THE TASK
For the listing that follows, give again exactly the lines from the one with "(456, 316) none" to the one with "(210, 596) none", including both.

[TASK MATERIAL Boundary: Start]

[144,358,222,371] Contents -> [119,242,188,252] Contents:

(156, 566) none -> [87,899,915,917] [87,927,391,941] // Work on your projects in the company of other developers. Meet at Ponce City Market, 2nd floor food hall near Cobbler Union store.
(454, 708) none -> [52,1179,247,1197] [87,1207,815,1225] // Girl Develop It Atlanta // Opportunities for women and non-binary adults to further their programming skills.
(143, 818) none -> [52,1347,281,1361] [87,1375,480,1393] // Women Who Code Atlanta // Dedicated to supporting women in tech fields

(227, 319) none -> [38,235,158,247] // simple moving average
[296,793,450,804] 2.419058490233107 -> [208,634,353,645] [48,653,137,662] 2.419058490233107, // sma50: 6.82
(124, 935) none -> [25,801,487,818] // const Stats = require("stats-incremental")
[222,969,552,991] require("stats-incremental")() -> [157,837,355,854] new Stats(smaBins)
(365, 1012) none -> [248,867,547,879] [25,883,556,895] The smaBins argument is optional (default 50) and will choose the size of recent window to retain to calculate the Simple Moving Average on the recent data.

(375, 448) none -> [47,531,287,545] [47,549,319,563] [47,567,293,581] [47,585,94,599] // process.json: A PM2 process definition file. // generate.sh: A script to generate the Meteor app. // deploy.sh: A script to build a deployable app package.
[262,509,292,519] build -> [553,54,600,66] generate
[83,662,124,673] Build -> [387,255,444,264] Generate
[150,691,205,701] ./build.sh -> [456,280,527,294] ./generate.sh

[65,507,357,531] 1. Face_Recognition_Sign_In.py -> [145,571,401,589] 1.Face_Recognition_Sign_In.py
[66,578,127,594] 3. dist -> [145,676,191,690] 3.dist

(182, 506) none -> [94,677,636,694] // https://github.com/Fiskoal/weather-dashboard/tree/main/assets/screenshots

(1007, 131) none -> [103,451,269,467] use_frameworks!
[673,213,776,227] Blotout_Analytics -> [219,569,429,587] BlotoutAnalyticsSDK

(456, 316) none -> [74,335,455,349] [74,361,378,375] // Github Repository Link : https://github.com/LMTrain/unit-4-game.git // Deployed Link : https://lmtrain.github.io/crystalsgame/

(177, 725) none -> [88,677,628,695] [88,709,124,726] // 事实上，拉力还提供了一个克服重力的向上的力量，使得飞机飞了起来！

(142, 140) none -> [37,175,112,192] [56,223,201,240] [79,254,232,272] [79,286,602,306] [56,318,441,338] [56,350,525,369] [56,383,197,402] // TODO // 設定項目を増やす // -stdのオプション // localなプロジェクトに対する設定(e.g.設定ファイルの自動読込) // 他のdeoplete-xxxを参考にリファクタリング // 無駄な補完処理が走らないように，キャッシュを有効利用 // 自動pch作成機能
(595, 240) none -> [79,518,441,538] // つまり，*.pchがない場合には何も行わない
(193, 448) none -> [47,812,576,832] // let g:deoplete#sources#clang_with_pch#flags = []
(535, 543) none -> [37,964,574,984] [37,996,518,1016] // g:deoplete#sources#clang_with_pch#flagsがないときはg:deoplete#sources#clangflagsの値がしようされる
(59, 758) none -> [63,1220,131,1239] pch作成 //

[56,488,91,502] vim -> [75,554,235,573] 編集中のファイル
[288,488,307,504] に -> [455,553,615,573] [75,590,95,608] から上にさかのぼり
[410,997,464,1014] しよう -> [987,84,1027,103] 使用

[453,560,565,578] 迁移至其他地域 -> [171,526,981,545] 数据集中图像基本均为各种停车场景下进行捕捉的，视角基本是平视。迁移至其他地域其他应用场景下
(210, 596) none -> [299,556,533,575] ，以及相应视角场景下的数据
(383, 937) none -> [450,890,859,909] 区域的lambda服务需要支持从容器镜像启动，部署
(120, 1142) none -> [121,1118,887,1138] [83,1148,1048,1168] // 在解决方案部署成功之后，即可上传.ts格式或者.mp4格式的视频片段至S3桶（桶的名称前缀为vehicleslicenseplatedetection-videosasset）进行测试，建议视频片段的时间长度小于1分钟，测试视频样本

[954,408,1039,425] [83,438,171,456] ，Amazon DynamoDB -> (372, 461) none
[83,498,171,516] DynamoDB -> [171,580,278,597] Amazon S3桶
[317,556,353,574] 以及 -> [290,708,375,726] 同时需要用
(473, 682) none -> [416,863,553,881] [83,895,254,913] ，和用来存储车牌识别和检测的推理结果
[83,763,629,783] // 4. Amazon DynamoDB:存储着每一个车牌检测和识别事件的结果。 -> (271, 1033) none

[TASK MATERIAL Boundary: End]

THE ANSWER
(456, 316) none -> [74,335,455,349] [74,361,378,375] // Github Repository Link : https://github.com/LMTrain/unit-4-game.git // Deployed Link : https://lmtrain.github.io/crystalsgame/

(177, 725) none -> [88,677,628,695] [88,709,124,726] // 事实上，拉力还提供了一个克服重力的向上的力量，使得飞机飞了起来！

(142, 140) none -> [37,175,112,192] [56,223,201,240] [79,254,232,272] [79,286,602,306] [56,318,441,338] [56,350,525,369] [56,383,197,402] // TODO // 設定項目を増やす // -stdのオプション // localなプロジェクトに対する設定(e.g.設定ファイルの自動読込) // 他のdeoplete-xxxを参考にリファクタリング // 無駄な補完処理が走らないように，キャッシュを有効利用 // 自動pch作成機能
(595, 240) none -> [79,518,441,538] // つまり，*.pchがない場合には何も行わない
(193, 448) none -> [47,812,576,832] // let g:deoplete#sources#clang_with_pch#flags = []
(535, 543) none -> [37,964,574,984] [37,996,518,1016] // g:deoplete#sources#clang_with_pch#flagsがないときはg:deoplete#sources#clangflagsの値がしようされる
(59, 758) none -> [63,1220,131,1239] pch作成 //

[56,488,91,502] vim -> [75,554,235,573] 編集中のファイル
[288,488,307,504] に -> [455,553,615,573] [75,590,95,608] から上にさかのぼり
[410,997,464,1014] しよう -> [987,84,1027,103] 使用

[453,560,565,578] 迁移至其他地域 -> [171,526,981,545] 数据集中图像基本均为各种停车场景下进行捕捉的，视角基本是平视。迁移至其他地域其他应用场景下
(210, 596) none -> [299,556,533,575] ，以及相应视角场景下的数据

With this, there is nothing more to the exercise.